Selon Dominique Rabaté, spécialiste du motif de la disparition dans la littérature contemporaine, nous vivons dans un «monde de traçabilité généralisée» (2015: 22), d'omnivisibilité, où les dispositifs nous contraignent à l'exposition, à l'archive immédiate, et où «le sujet contemporain peut vouloir répondre par une stratégie de soustraction, de retrait ou d'effacement» (2015: 23). Cette obligation d'apparaître et de laisser trace est exigeante, énergivore. Il en découle que le désir de désertion est aussi fort à notre époque que le désir immédiat de s'archiver. David Le Breton, dans son essai Disparaître de soi. Une tentation contemporaine, aborde une multiplicité de manières de disparaître «[d]ans une société où s'imposent la flexibilité, l'urgence, la vitesse, la concurrence, l'efficacité, etc.» (2015: 14). Ces tentatives tendraient toutes un idéal de «blancheur» rendu impossible par la sursaturation de notre monde.
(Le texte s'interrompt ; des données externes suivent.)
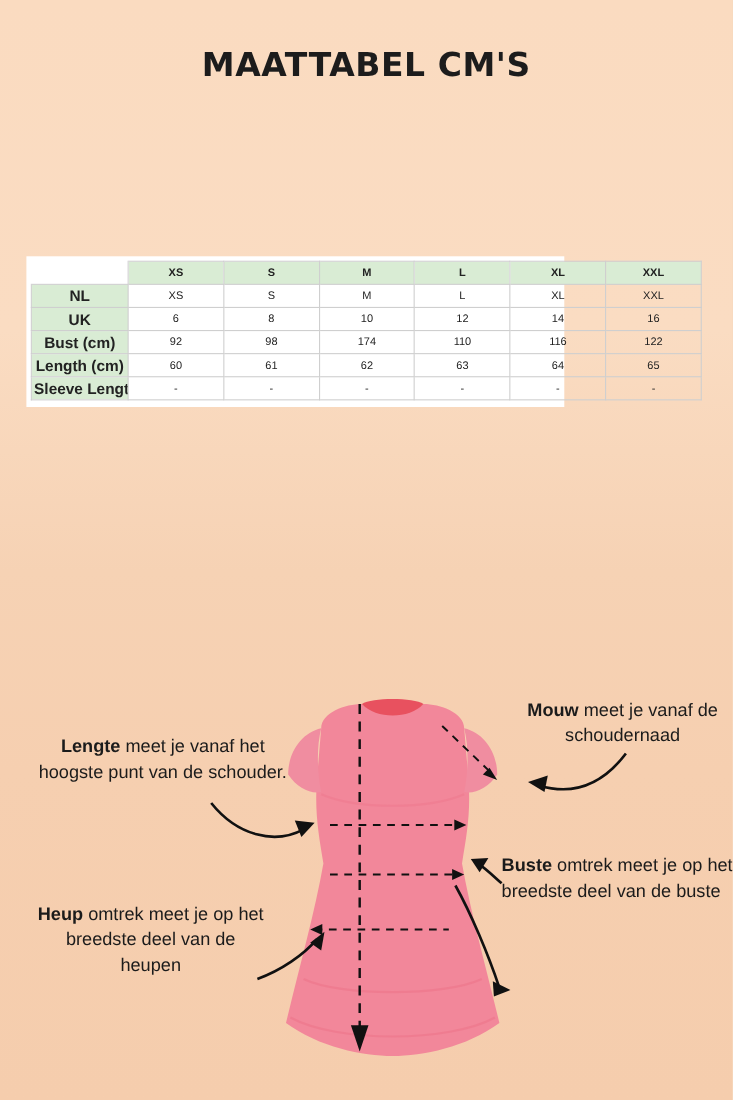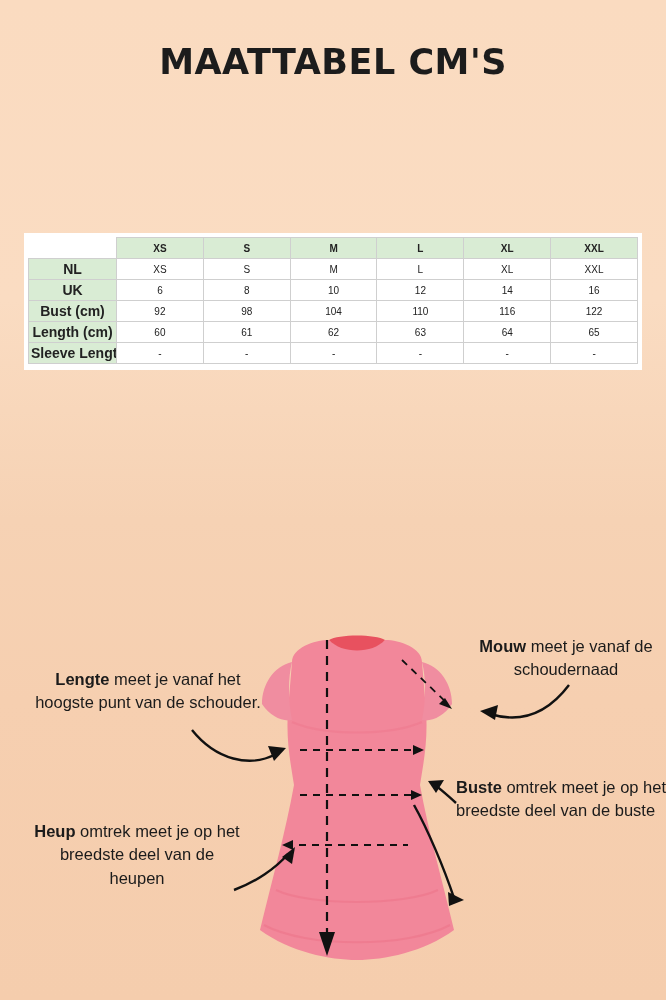--- a/index.html
+++ b/index.html
@@ -19,32 +19,32 @@
     width: 666px;
     height: 1000px;
     background: linear-gradient(180deg, #fadbc0 0%, #fadcc2 30%, #f6d2b4 52%, #f6cfb0 70%, #f5cdad 100%);
   }
   .title {
     position: absolute;
     top: 42px;
     left: 0;
     width: 666px;
     text-align: center;
-    font-size: 35px;
+    font-size: 30px;
     font-weight: bold;
     letter-spacing: 0.5px;
     color: #1c1c1c;
     font-family: "DejaVu Sans", sans-serif;
   }
   
   .table-wrap {
     position: absolute;
     left: 24px;
     top: 233px;
-    width: 618px;
+    width: 489px;
     background: #ffffff;
     padding: 4px 13px 6px 4px;
     box-sizing: border-box;
   }
   table.size-table {
     border-collapse: collapse;
     width: 610px;
     table-layout: fixed;
     font-size: 10px;
     color: #222;
@@ -145,21 +145,21 @@
           <td>8</td>
           <td>10</td>
           <td>12</td>
           <td>14</td>
           <td>16</td>
         </tr>
         <tr>
           <th class="rowhead">Bust (cm)</th>
           <td>92</td>
           <td>98</td>
-          <td>104</td>
+          <td>174</td>
           <td>110</td>
           <td>116</td>
           <td>122</td>
         </tr>
         <tr>
           <th class="rowhead">Length (cm)</th>
           <td>60</td>
           <td>61</td>
           <td>62</td>
           <td>63</td>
En s'effaçant de la société, la comtesse de Castiglione parvient à se mystifier complètement, réalisant en même temps l'exploit de ne plus avoir à participer à la vie ordinaire. Le personnage pose ainsi la question de ce qui reste de soi lorsqu’on n’est plus rattaché à rien d'autre que sa virtualisation. Sa disparition de chair et d'os donne lieu à son devenir-archive, inachevable, qui se poursuit encore dans sa mise en récit par Nathalie Léger. Son mode d'existence se transforme, mais ce n'est pas un état subi. Continuant d'hanter la noblesse grâce à sa production photographique, elle constituerait donc, selon la définition de Dominique Rabaté, un spectre réussi : l'état de «celui ou celle qui reste tout en disparaissant, accomplissant ainsi un désir paradoxal et révélateur de notre époque» (2015: 49-50).
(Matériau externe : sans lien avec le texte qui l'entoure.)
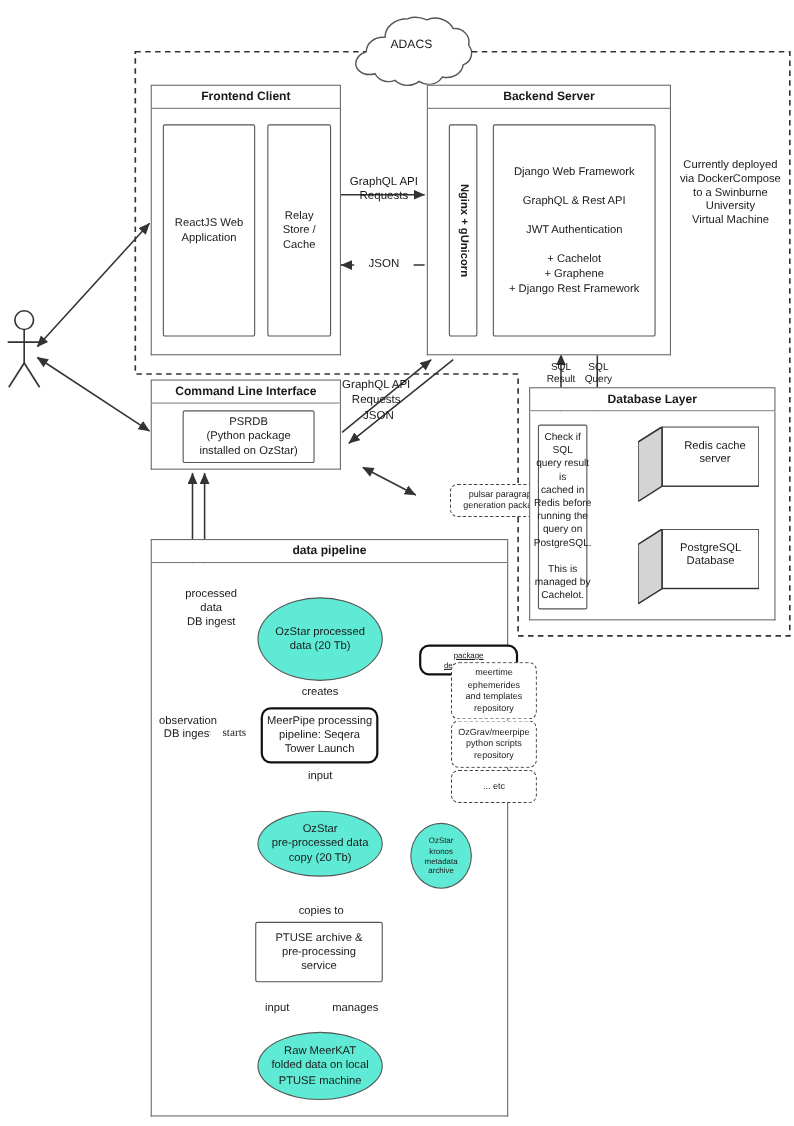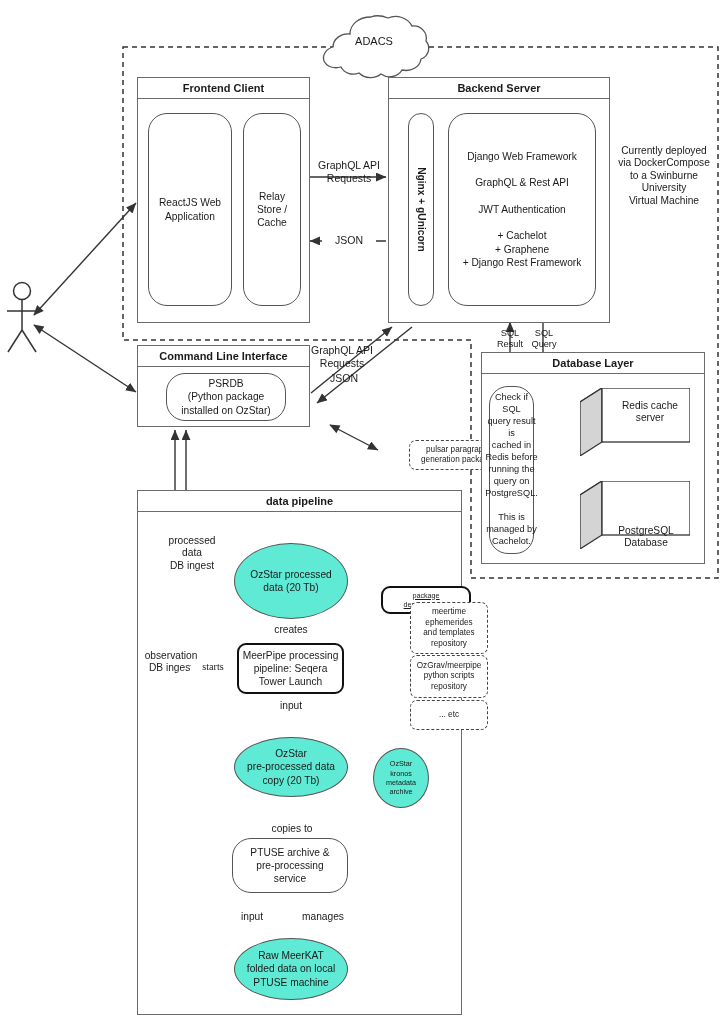--- a/index.html
+++ b/index.html
@@ -6,21 +6,21 @@
   body{width:722px;height:1024px;position:relative;overflow:hidden;
        font-family:"Liberation Sans","DejaVu Sans",sans-serif;color:#1a1a1a;}
   #stage{position:absolute;left:0;top:0;width:722px;height:1024px;}
   svg.layer{position:absolute;left:0;top:0;width:722px;height:1024px;pointer-events:none;}
   .lbl{position:absolute;text-align:center;line-height:1.22;white-space:pre-line;}
   .box{position:absolute;box-sizing:border-box;background:#fff;border:1.4px solid #6b6b6b;}
   .boxhdr{position:absolute;box-sizing:border-box;border:1.4px solid #6b6b6b;
           border-bottom:1.4px solid #6b6b6b;background:#fff;
           display:flex;align-items:center;justify-content:center;font-weight:bold;}
   .rrect{position:absolute;box-sizing:border-box;background:#fff;border:1.3px solid #555;
-         border-radius:19px;display:flex;align-items:center;justify-content:center;
+         border-radius:2px;display:flex;align-items:center;justify-content:center;
          text-align:center;line-height:1.3;}
   .rrect-bold{border-width:2px;border-color:#111;border-radius:9px;}
   .dashb{position:absolute;box-sizing:border-box;background:#fff;border:1.3px dashed #444;
          border-radius:7px;display:flex;align-items:center;justify-content:center;
          text-align:center;line-height:1.28;}
   .ell{position:absolute;box-sizing:border-box;background:#5eead4;border:1.3px solid #555;
        border-radius:50%;display:flex;align-items:center;justify-content:center;
        text-align:center;line-height:1.3;}
   .vtext{position:absolute;display:flex;align-items:center;justify-content:center;}
   .vtext span{transform:rotate(90deg);white-space:nowrap;font-weight:bold;}
@@ -234,21 +234,21 @@
     <div class="lbl fs10" style="left:22px;top:12px;width:96px;">Redis cache
 server</div>
   </div>
 
   <div class="cube" style="left:580px;top:481px;width:110px;height:68px;">
     <svg viewBox="0 0 110 68" width="110" height="68" style="display:block;">
       <polygon points="0,14 22,0 110,0 110,14" fill="#ececec" stroke="#333" stroke-width="1.3"></polygon>
       <polygon points="0,14 22,0 22,54 0,68" fill="#d4d4d4" stroke="#333" stroke-width="1.3"></polygon>
       <rect x="22" y="0" width="88" height="54" fill="#ffffff" stroke="#333" stroke-width="1.3"></rect>
     </svg>
-    <div class="lbl fs10" style="left:22px;top:12px;width:88px;margin-top:32px;">PostgreSQL
+    <div class="lbl fs10" style="left:22px;top:12px;width:88px;">PostgreSQL
 Database</div>
   </div>
 
   <div class="boxhdr fs11" style="left:137px;top:490px;width:325px;height:22px;">data pipeline</div>
   <div class="box" style="left:137px;top:512px;width:325px;height:503px;border-top:none;"></div>
 
   <div class="lbl fs10" style="left:155px;top:519px;width:74px;margin-top:16px;">processed
 data
 DB ingest</div>
   <div class="lbl fs10" style="left:133px;top:650px;width:76px;">observation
Léger se laisse hanter par Virginia sans tenter de s'approprier sa disparition ou de la rendre intelligible. Elle «expose» un sujet du passé s'étant lui-même exposé par le moyen de la photographie, en même temps qu'il cherchait à se soustraire derrière son image. Sa démarche photographique est une fugue répétée cinq cent fois, chaque portrait, une fuite. En réponse à ce procédé, L'Exposition se construit comme une biographie à plusieurs foyers, où chaque voix et chaque acte rapporté témoigne d'une essence incertaine et évanescente. Elle se différencie ainsi de tout un corpus davantage orienté vers le tragique de la disparition. L'histoire converge certainement vers la question de la mémoire et des traces, mais d'autant plus vers celle de l'apparaître au monde (ou de l'être au monde). L'effacement devient alors le geste stratégique d'une renaissance. Plusieurs régimes de disparition se superposent et l'écrivaine se sert de stratégies de visibilité/invisibilité et d'absence/présence comme autant de «bricolages» biographiques.